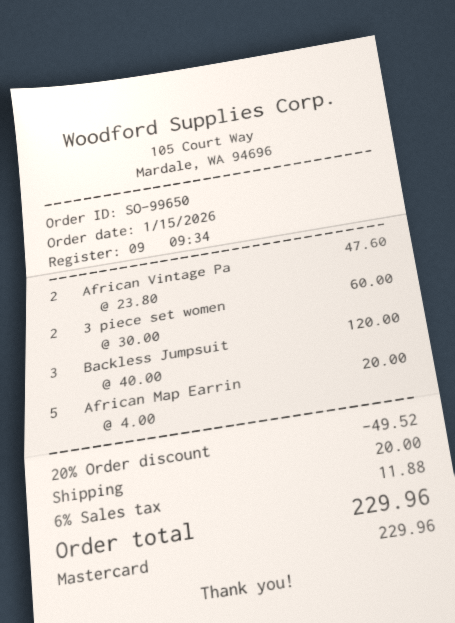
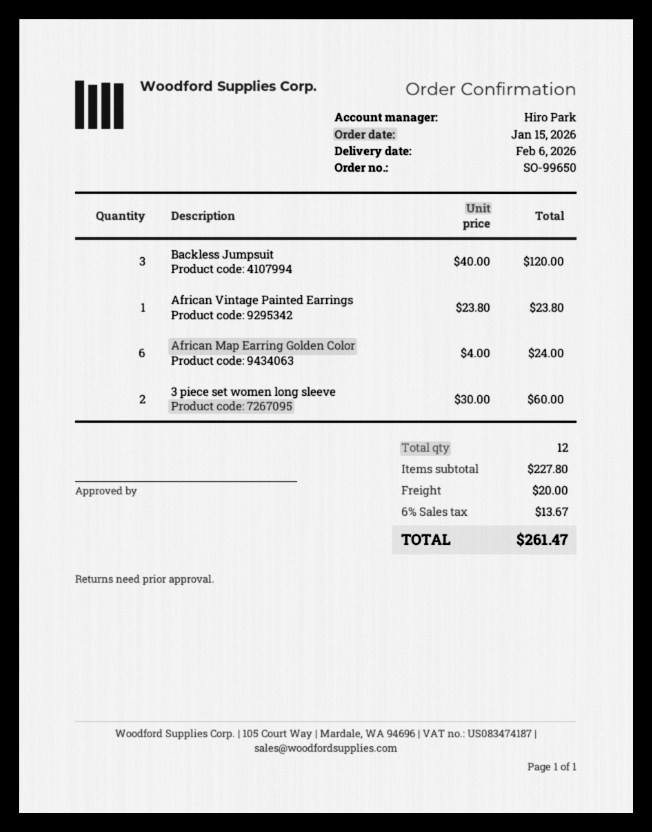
African Vintage Pa: 2 x 23.80 = 47.60 -> 1 x 23.80 = 23.80
African Map Earrin: 5 x 4.00 = 20.00 -> 6 x 4.00 = 24.00
discount: 20% = 49.52 -> none
tax: 6% = 11.88 -> 6% = 13.67
total: 229.96 -> 261.47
####################
◆ Exercise requirements
Looking at the data above, count each line that holds the word "African" and report the count alone.

◆ Result of the task
2